Seibert then goes on to discuss sin. “Truth No. 1: Homosexuality is a sin. The lie: Homosexuality is not a sin.” He urges compassion for the sinners, though, because “the statistics say that 90% of people who are in a full-blown homosexual lifestyle were abused in some way. Physically, sexually, mentally.” He also says that gay pornography deserves some of the blame. “We have people and young people that never had any intention of a same-sex attraction et cetera, who have seen sexuality up front in pornography and now are trapped in the addiction of it.”
But LGBT people have a choice, Seibert says, and can change. “Truth No. 2: God is able to give us power over every sin, including homosexuality. Lie No. 2: I am a homosexual in thought and action, and I cannot change.”
He tells the story of a playground conversation he recently had with a friend, who was wondering whether one of the kids in their charge was going to be gay or straight. He said to her, “Can I just tell you you don’t have to wonder? You can lovingly, carefully bring them back to Scripture, be compassionate in the journey. And help them direct their passions rightly to how god created them.”

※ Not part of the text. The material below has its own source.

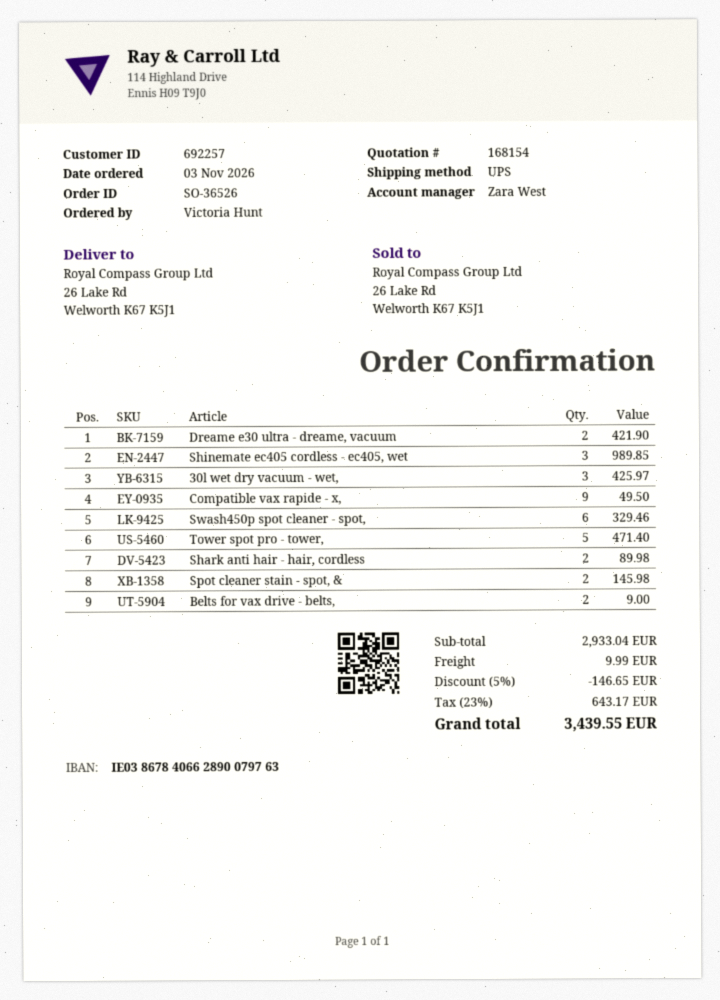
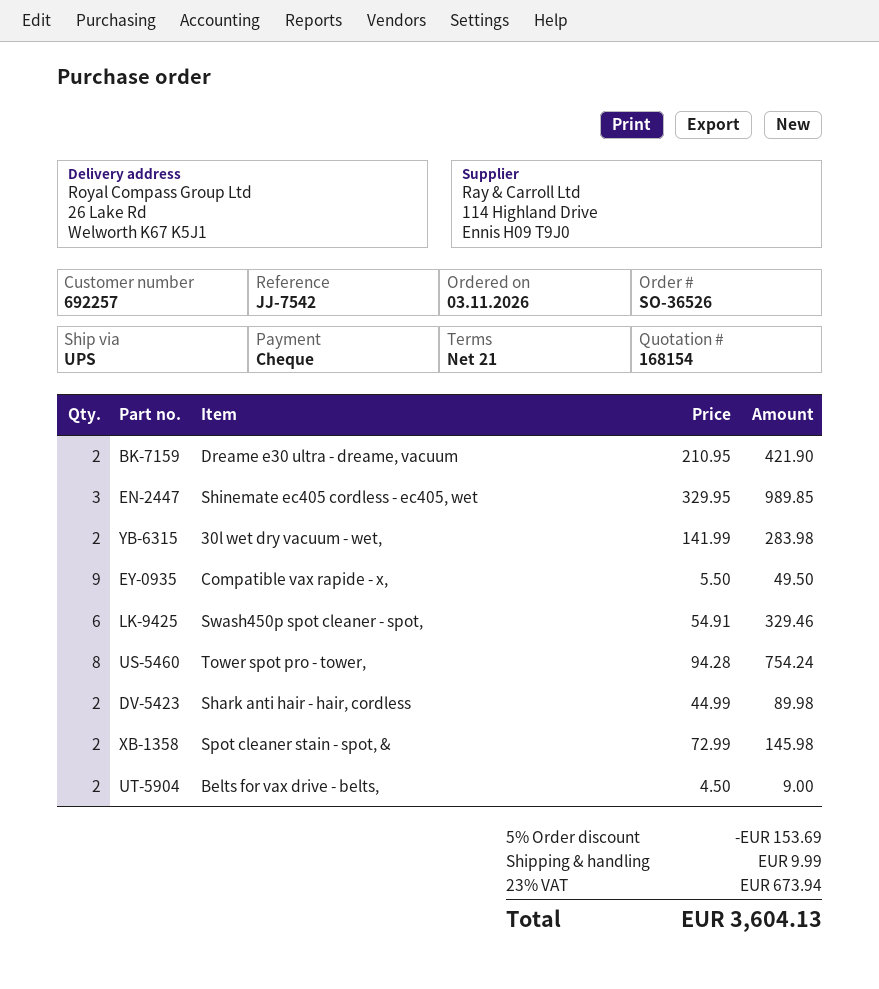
30l wet dry vacuum - wet,: 3 for 425.97 -> 2 for 283.98
Tower spot pro - tower,: 5 for 471.40 -> 8 for 754.24
discount: 5% = 146.65 -> 5% = 153.69
tax: 23% = 643.17 -> 23% = 673.94
total: 3439.55 -> 3604.13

He expands on that notion: “We can change, contrary to what you hear. I’ve worked with people for over 30 years — I have seen hundreds of people personally change their direction of same-sex attraction from a homosexual lifestyle to a heterosexual lifestyle. It doesn’t mean they don’t struggle with feelings, it doesn’t mean that they aren’t hurting, it doesn’t mean it’s not challenging. But they have chosen to change. And there has always been grace there for those who choose that.”
(In 2009, a task force of American Psychological Association concluded that “efforts to change sexual orientation are unlikely to be successful and involve some risk of harm.” The Human Rights Campaign has also decried conversion therapy, linking it in minors to “depression, anxiety, drug use, homelessness, and suicide.”)
Nevertheless, Seibert urges educators in public schools not to accept normalizing same-sex marriage, which will trickle down to “teenage relationships,” and even into kindergarten. He says that teachers should risk being fired. “If they feel you can still work there, so be it. If not, God will have another way for you.”
His sermon is available to watch online in full.
The spokesperson for Antioch said she could not speak for Chip and Joanna Gaines on same-sex marriage. But Seibert clearly does not offer any wiggle room on the issue, as he says emphatically in his sermon: “Business leaders, you will have to be clear about who you are. And you will have to be willing to stand to lose even a deal or two or 10 or even lose your business. But if you’re not clear, you will have no leg to stand on down the road. If you think you’re going to get away with it in the short run, I promise you won’t in the long run, because the spirit demands submission.”
“We’re being called to a higher calling,” Seibert says. “A greater compassion and love, but a greater clarity than ever before. Because it is coming now. Starting Monday morning, we will not have the option anymore.
“And with that,” he concludes “will come persecution.”